You have a grid representing a map with land and water cells. The grid isWater has dimensions m x n where:

  • isWater[i][j] = 0 means cell (i, j) is land
  • isWater[i][j] = 1 means cell (i, j) is water

Your task is to assign a height value to each cell following these rules:

  1. All heights must be non-negative integers
  2. Water cells must have height 0
  3. Adjacent cells (horizontally or vertically connected) can differ in height by at most 1

The goal is to maximize the highest peak possible on the map while satisfying all constraints.
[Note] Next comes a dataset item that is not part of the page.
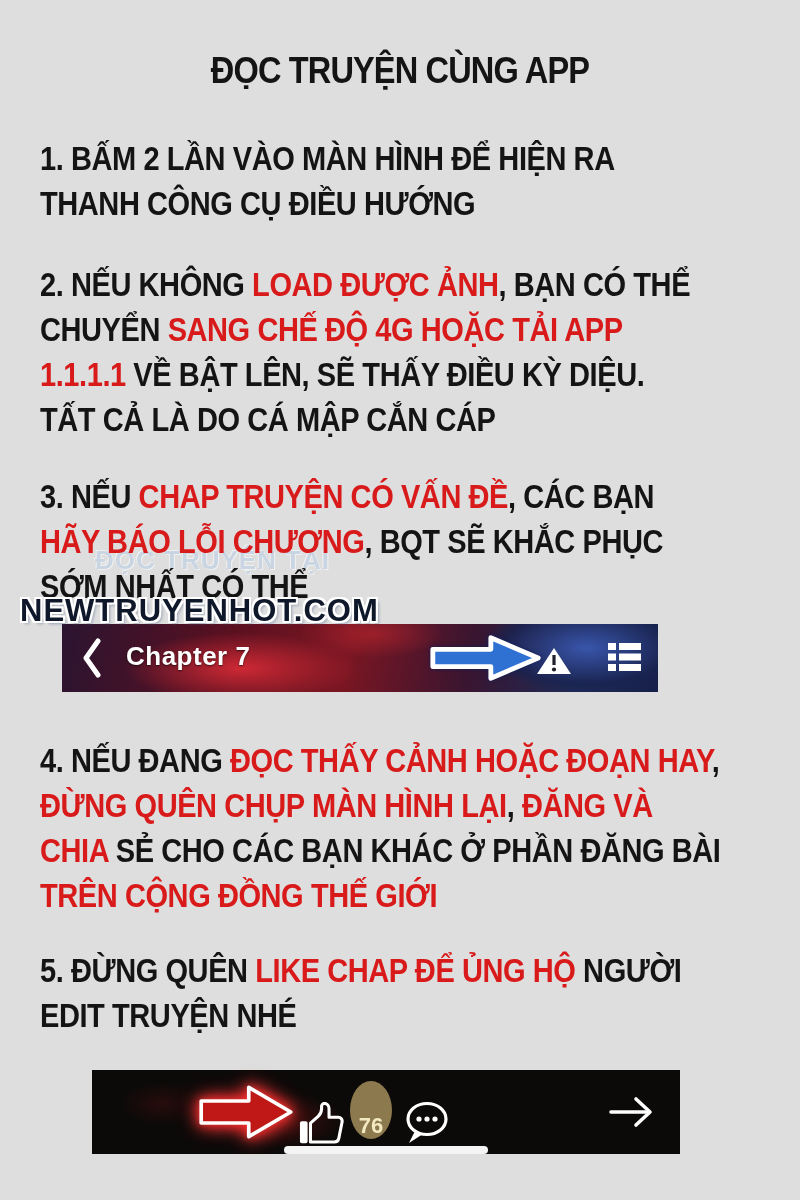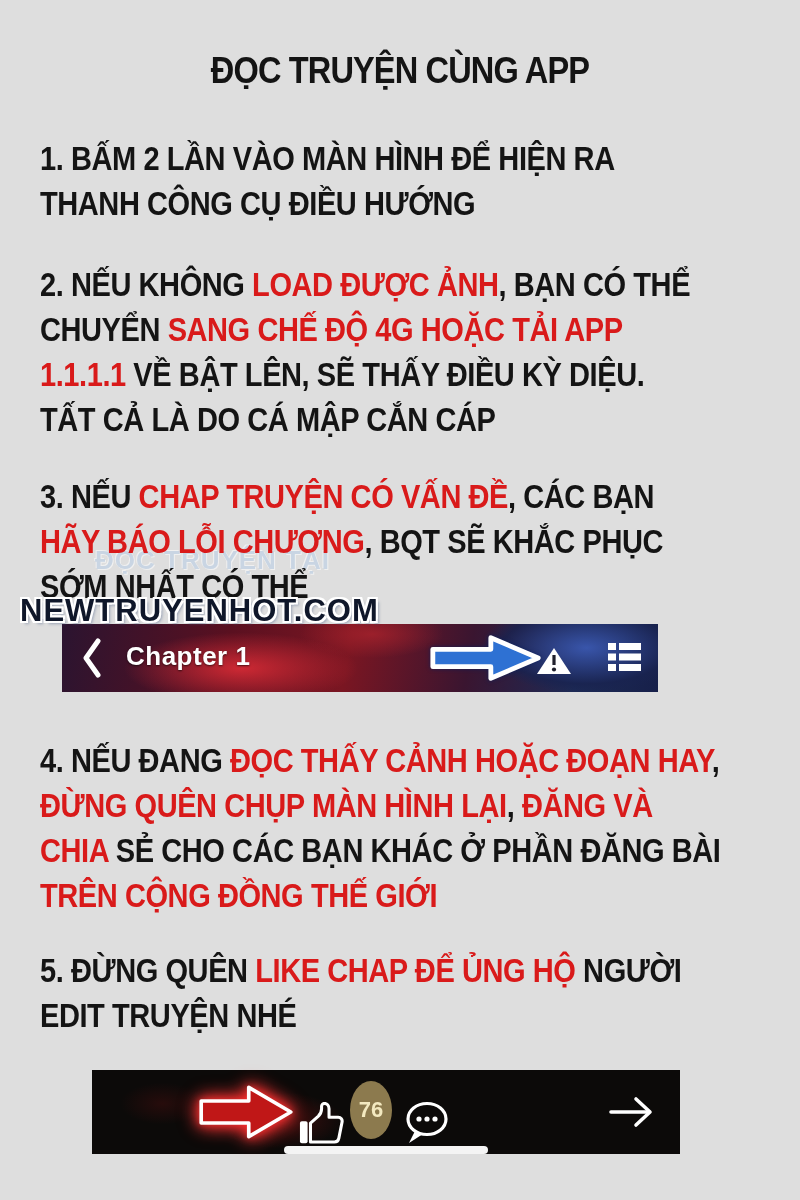"Chapter 1" div.chapter-title { text: 1 -> 7 }
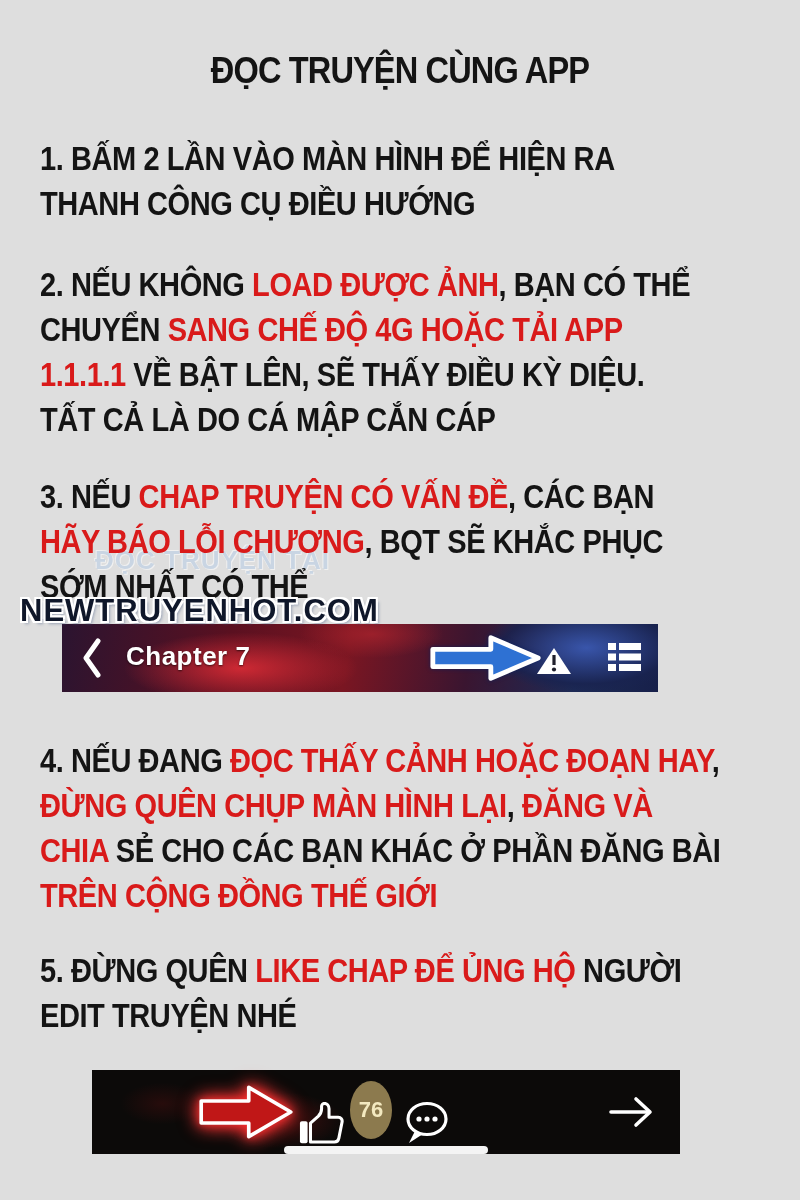"76" .badge { align-items: center -> flex-end }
The solution uses a multi-source BFS approach. It starts by identifying all water cells as sources with height 0 and adds them to a queue. Then it performs BFS to assign heights to land cells layer by layer. Each land cell gets assigned a height that is 1 more than the minimum height of its already-processed neighbors. This ensures the height difference constraint is satisfied while maximizing the overall heights.

The algorithm works by:

  1. Initializing all cells to -1 (unvisited)
  2. Setting all water cells to height 0 and adding them to the queue
  3. Processing cells level by level using BFS
  4. For each cell, checking its 4 adjacent neighbors
  5. If a neighbor hasn't been visited, assigning it a height of current cell's height + 1

This approach guarantees that each land cell gets the maximum possible height while maintaining the constraint that adjacent cells differ by at most 1.

Flowchart Walkthrough

First, let's pin down the algorithm using the Flowchart. Here's a step-by-step walkthrough:

Is it a graph?

  • Yes: The grid can be viewed as a graph where each cell is a node and adjacent cells (up, down, left, right) are connected by edges. We need to traverse this graph structure.

Is it a tree?

  • No: The grid structure is not a tree. It's a graph where cells can have multiple paths between them and cycles can exist.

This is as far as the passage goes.